Mark asked him to lie down on the couch again. Jason did so and tried to relax. As he had before, Mark asked him to journey to a place where he felt safe.
‘But don’t go to the Santa Monica Mountains. Pick somewhere else this time. Where else do you feel safe?’
He remembered the salt plains in Utah where he had once visited with Bill Hallerman, an old frie
nd from college. They had spent that summer driving around in Bill’s rusty Buick – about the time Jason had first become acquainted with Tommy ‘the Automobile King’ Jones – and chasing girls. Together, they had burned their share of rubber on the snow-white plains.
Then he heard Mark’s voice seemingly from somewhere far away, like a voice coming over a telephone line asking whether he was ready to return to Saddle Peak, where the fire was.
He stood there in Utah, on the endless white salt, in clear view of jagged mountain ranges in the distance. He felt calm, at peace, safe. He and Bill were sole rulers of their vast domain and it felt good.
He didn’t want to leave there.
He had no desire to return to the fire in the Santa Monica Mountains.
But then, reluctantly, his mind started wandering back to that place. Getting there was no effort at all; in no time he was walking on the steep mountain trail again, retracing his steps.
When he saw the patchy foliage, he felt a surge of fear and anxiety. This time he knew what lay beyond it. It was a gateway into horror and he was afraid to continue. But he had no choice. Beyond the green foliage lay the secret to his recurring nightmare.

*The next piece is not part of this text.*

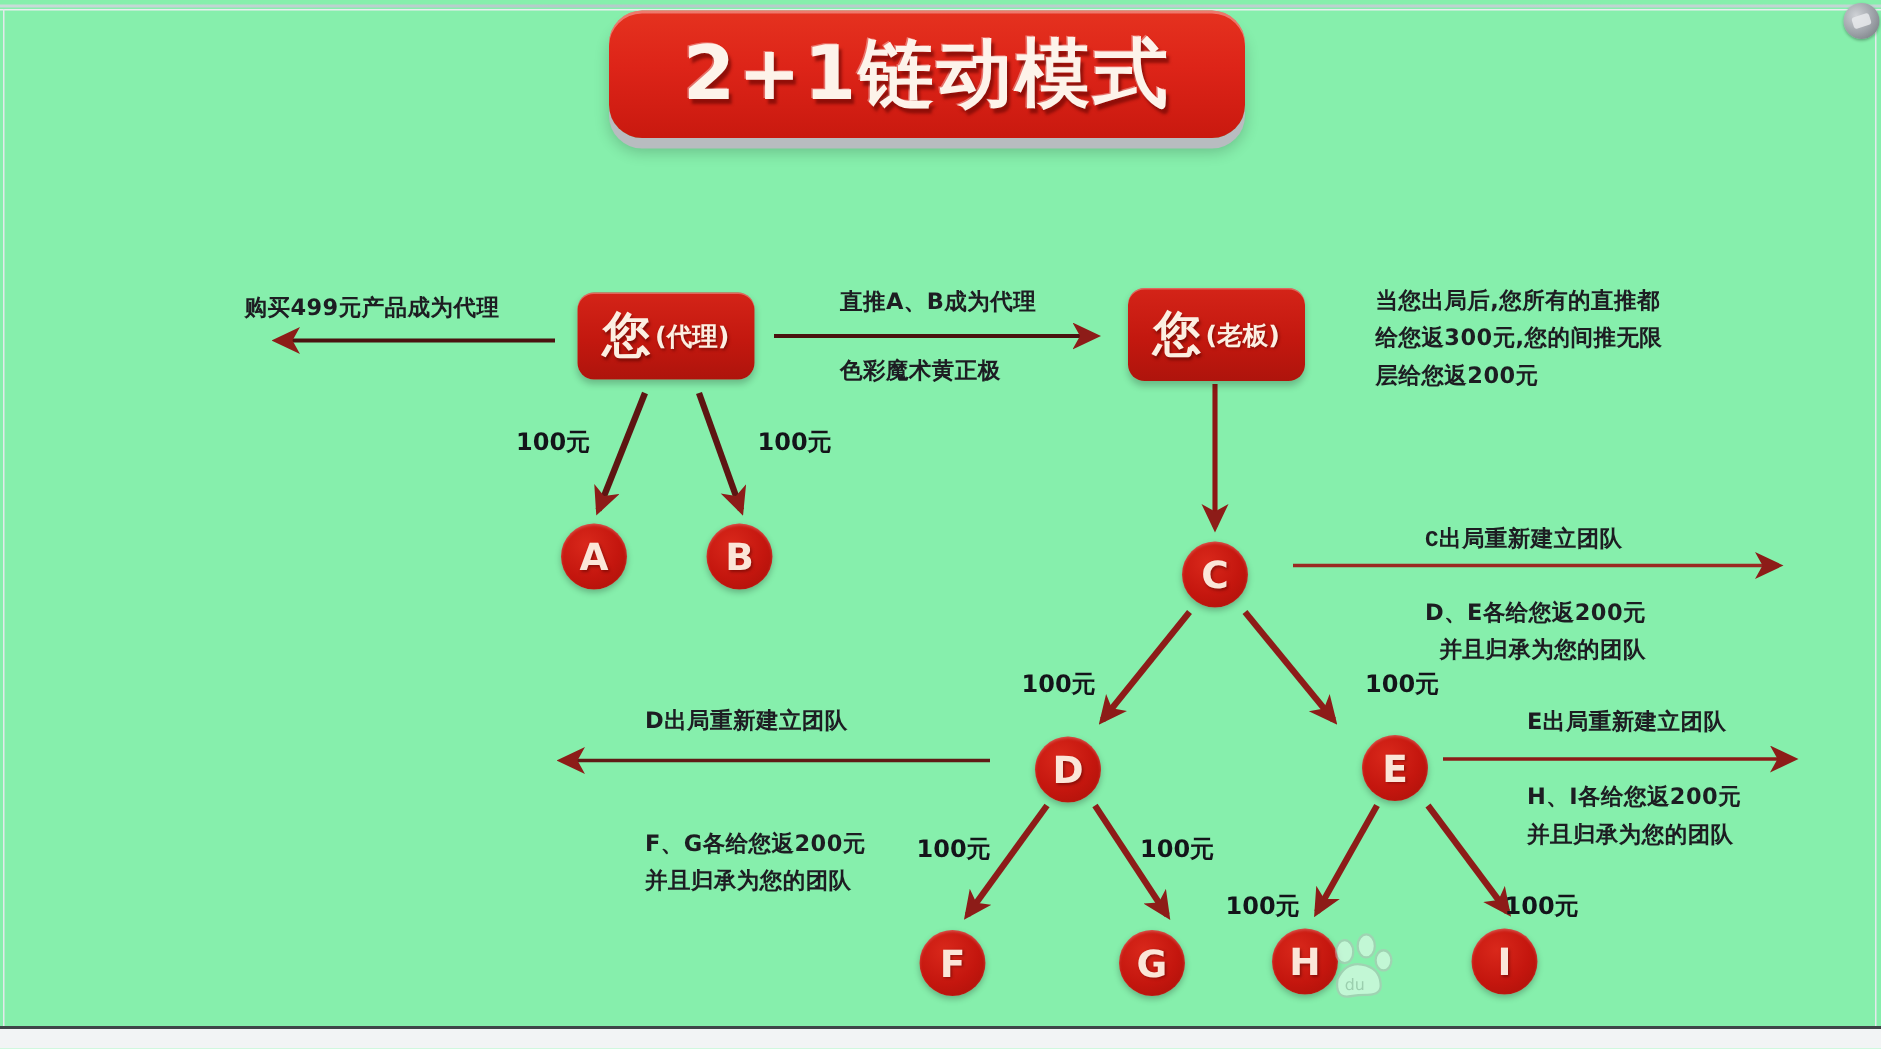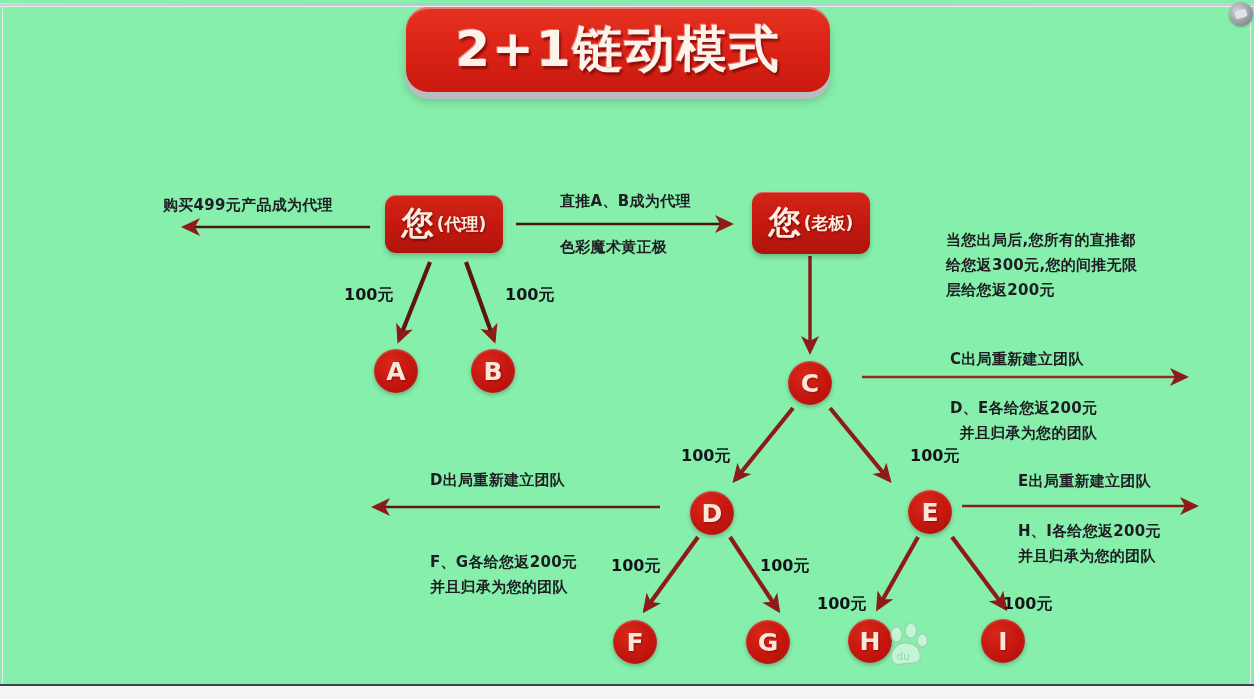"当您出局后,您所有的直推都" #lbl-boss-note { left: 946px -> 917px; margin-top: 40px -> none }
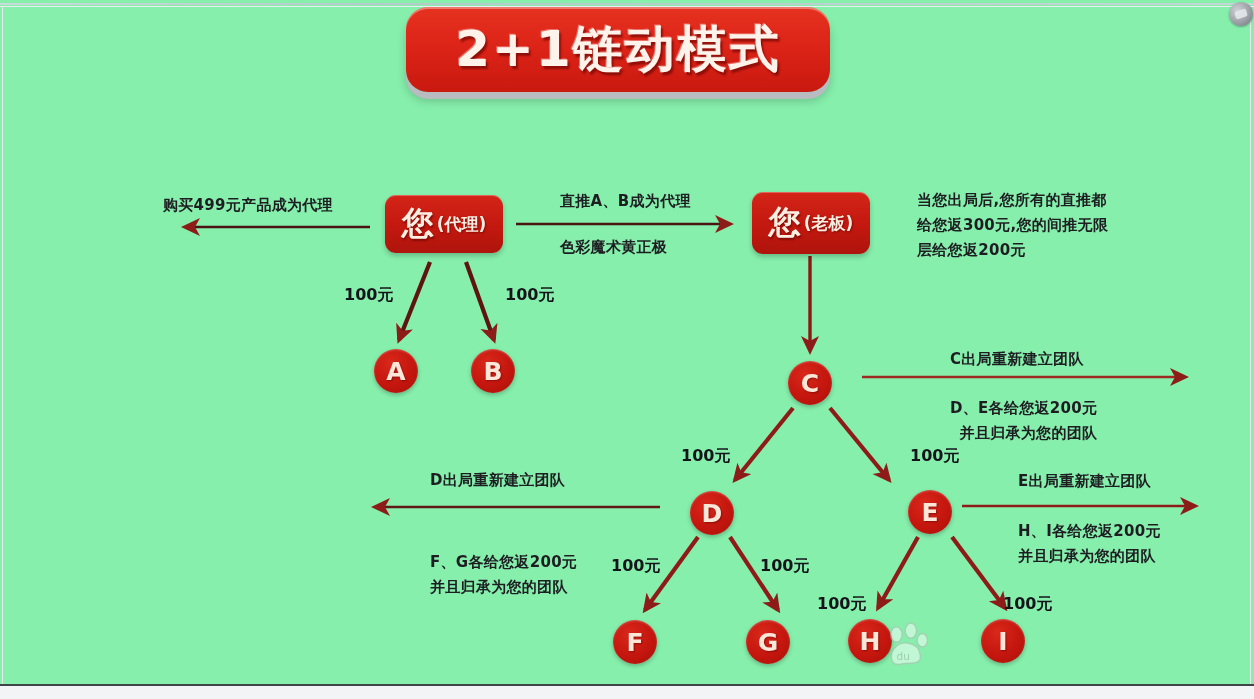"C出局重新建立团队" #lbl-c-top { font-family: none -> Liberation Mono, monospace }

As if an echo from a faraway place he heard Mark asking him where he was.
‘I’m back before the wall of leaves,’ Jason answered.
‘Continue on,’ Mark said.
‘I don’t know …’ Jason said hesitantly.
Mark told him that he didn’t have to do it, that they could do this some other time if he didn’t feel up to it now, it was no big deal.
‘I have no choice,’ Jason argued. ‘I’ll never be ready for this, but it needs to be done. Better to get it over with.’
‘Are you sure?’ Mark asked.
Jason thought for a moment, considering the alternatives.
‘Yes,’ he said. ‘I’m sure.’
‘OK. Keep going. You can come back any time you want. It’s easy. Just snap your fingers. All right, Jason?’
Jason repeated that he was going for it and started walking tentatively toward the wall of foliage. As before, he walked into one of the black holes and found himself in the deep black of a moonless night.